## Brief
In the data that follows, find the line with "left: 28px; top: 345px;"; transcribe it, every later line up to the one with "color: #4c1d95;", and that line as well, exactly and with no others.

## Material to process
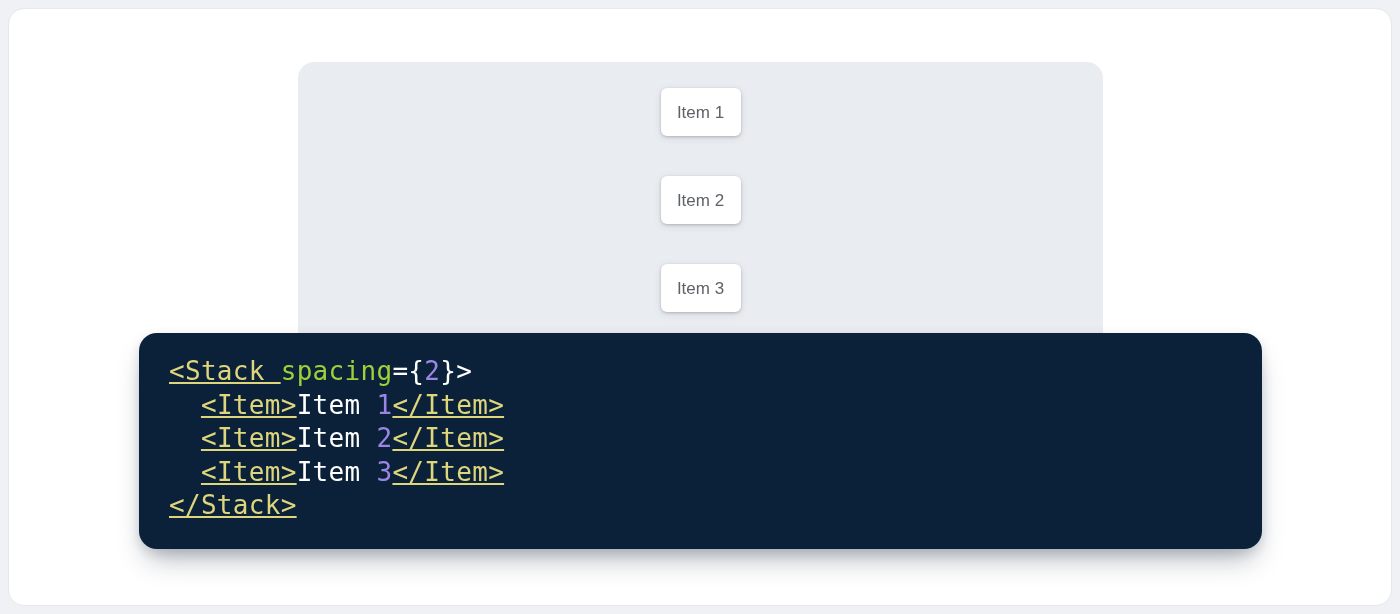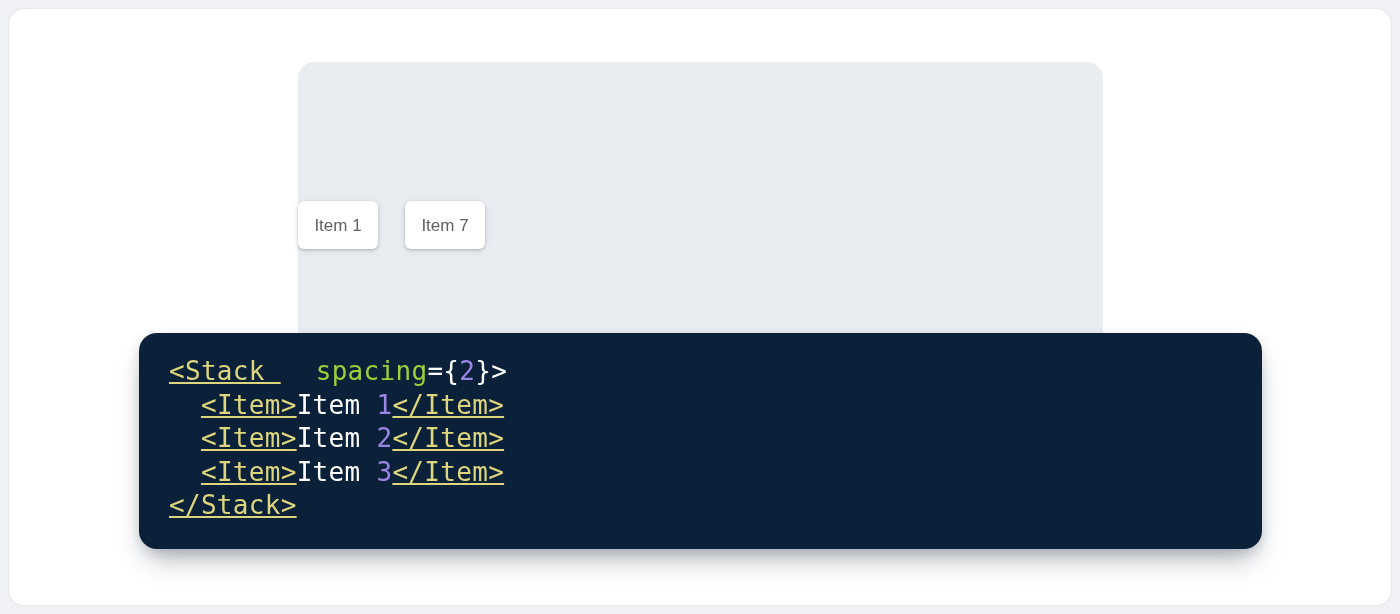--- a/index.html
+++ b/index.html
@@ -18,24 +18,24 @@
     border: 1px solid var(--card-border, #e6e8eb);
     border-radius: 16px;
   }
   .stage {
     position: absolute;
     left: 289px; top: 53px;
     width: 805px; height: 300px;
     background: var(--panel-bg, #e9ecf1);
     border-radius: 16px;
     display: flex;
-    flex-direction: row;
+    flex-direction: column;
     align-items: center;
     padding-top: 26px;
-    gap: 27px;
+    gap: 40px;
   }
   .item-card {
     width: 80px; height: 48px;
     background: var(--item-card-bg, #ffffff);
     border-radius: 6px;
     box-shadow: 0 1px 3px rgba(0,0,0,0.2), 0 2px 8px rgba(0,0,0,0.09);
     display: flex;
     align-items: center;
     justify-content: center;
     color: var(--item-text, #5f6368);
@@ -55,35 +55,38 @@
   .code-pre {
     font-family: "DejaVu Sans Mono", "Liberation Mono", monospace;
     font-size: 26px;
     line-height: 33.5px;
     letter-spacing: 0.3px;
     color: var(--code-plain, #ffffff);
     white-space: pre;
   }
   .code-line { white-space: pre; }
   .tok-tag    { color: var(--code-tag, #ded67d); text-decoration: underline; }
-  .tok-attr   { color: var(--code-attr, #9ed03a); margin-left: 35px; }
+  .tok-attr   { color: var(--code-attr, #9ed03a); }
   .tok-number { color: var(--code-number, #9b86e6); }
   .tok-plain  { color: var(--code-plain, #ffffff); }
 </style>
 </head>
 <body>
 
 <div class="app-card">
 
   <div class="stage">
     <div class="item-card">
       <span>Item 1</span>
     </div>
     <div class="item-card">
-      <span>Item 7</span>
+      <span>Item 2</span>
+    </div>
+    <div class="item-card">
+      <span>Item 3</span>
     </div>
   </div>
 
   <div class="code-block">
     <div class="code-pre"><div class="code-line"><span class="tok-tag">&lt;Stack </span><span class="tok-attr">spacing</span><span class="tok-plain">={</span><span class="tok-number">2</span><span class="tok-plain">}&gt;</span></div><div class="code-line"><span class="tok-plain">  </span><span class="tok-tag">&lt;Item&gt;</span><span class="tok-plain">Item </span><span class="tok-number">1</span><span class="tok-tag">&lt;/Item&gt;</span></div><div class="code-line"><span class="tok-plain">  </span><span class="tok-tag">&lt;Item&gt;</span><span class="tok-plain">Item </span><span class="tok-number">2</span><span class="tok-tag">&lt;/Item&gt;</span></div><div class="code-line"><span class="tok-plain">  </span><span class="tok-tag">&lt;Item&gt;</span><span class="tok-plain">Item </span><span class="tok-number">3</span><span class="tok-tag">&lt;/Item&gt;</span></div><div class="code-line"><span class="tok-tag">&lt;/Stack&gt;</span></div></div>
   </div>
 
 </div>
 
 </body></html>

==

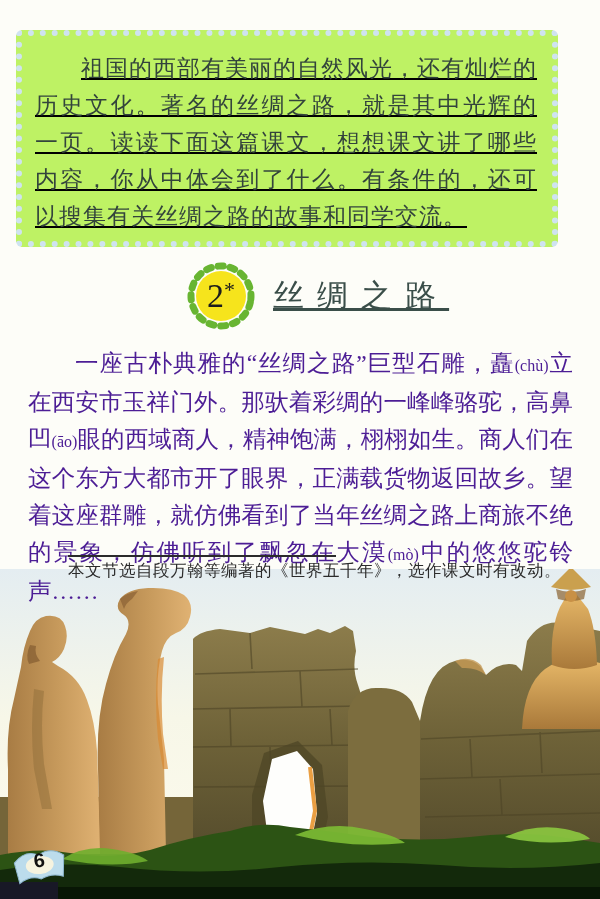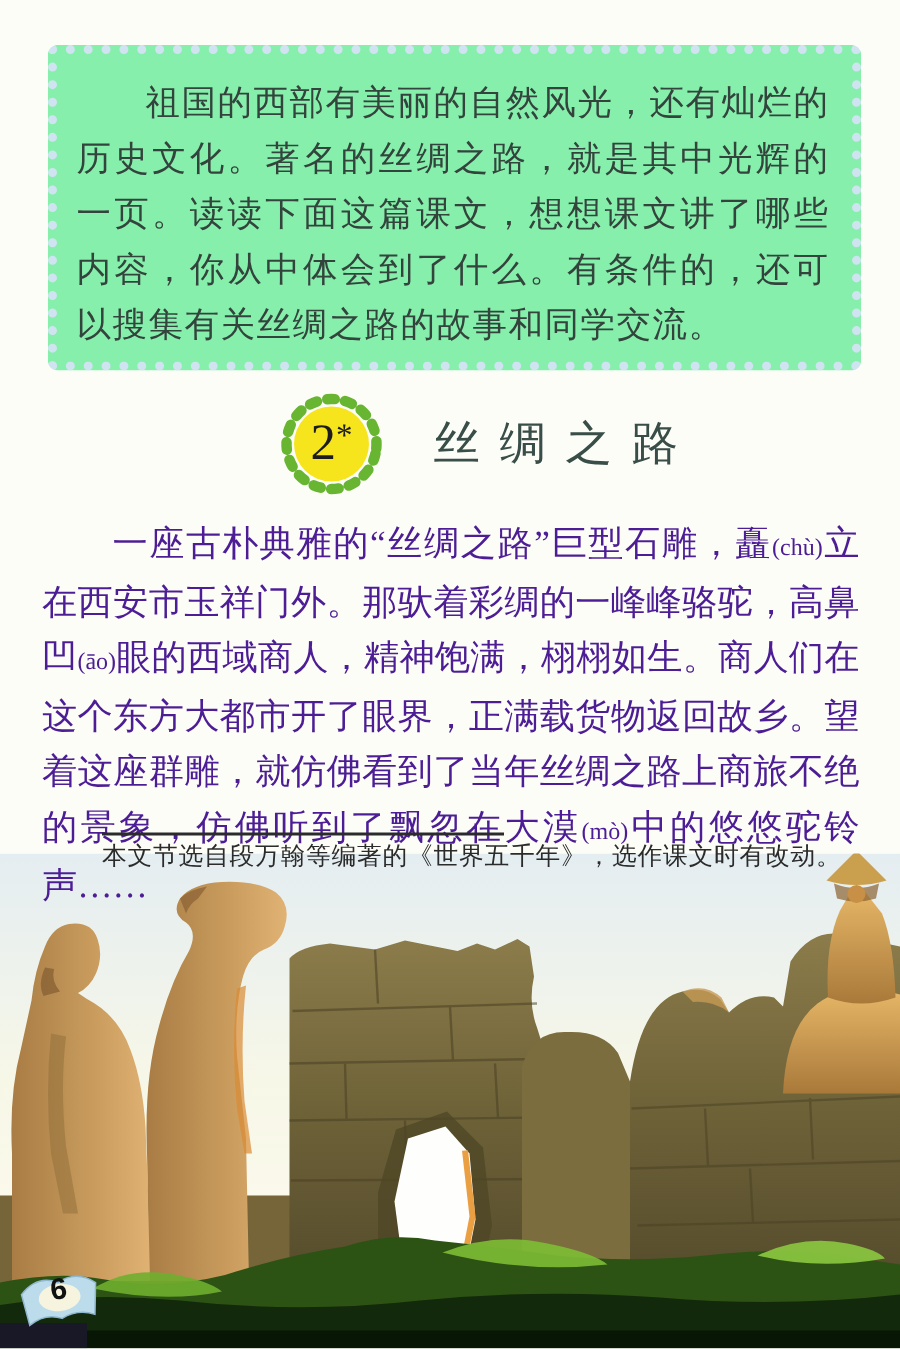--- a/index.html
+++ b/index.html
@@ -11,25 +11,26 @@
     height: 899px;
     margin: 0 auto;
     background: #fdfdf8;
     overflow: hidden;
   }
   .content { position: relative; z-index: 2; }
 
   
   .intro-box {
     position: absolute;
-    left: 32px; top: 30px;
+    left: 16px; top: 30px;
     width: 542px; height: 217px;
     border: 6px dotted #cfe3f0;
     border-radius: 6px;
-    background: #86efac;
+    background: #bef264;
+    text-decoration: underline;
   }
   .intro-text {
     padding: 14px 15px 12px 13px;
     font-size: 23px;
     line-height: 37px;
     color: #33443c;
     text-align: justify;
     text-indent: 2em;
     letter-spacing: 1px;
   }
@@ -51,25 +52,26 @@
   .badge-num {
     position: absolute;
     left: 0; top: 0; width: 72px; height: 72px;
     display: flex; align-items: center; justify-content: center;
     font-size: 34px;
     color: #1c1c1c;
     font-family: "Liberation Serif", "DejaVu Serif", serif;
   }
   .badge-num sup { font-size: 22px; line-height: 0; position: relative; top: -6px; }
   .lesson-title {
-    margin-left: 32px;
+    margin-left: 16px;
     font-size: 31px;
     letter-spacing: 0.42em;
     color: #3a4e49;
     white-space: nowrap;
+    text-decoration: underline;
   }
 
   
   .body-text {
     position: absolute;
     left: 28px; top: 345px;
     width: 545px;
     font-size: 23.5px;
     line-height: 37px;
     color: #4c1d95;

## Exercise result
     left: 28px; top: 345px;
     width: 545px;
     font-size: 23.5px;
     line-height: 37px;
     color: #4c1d95;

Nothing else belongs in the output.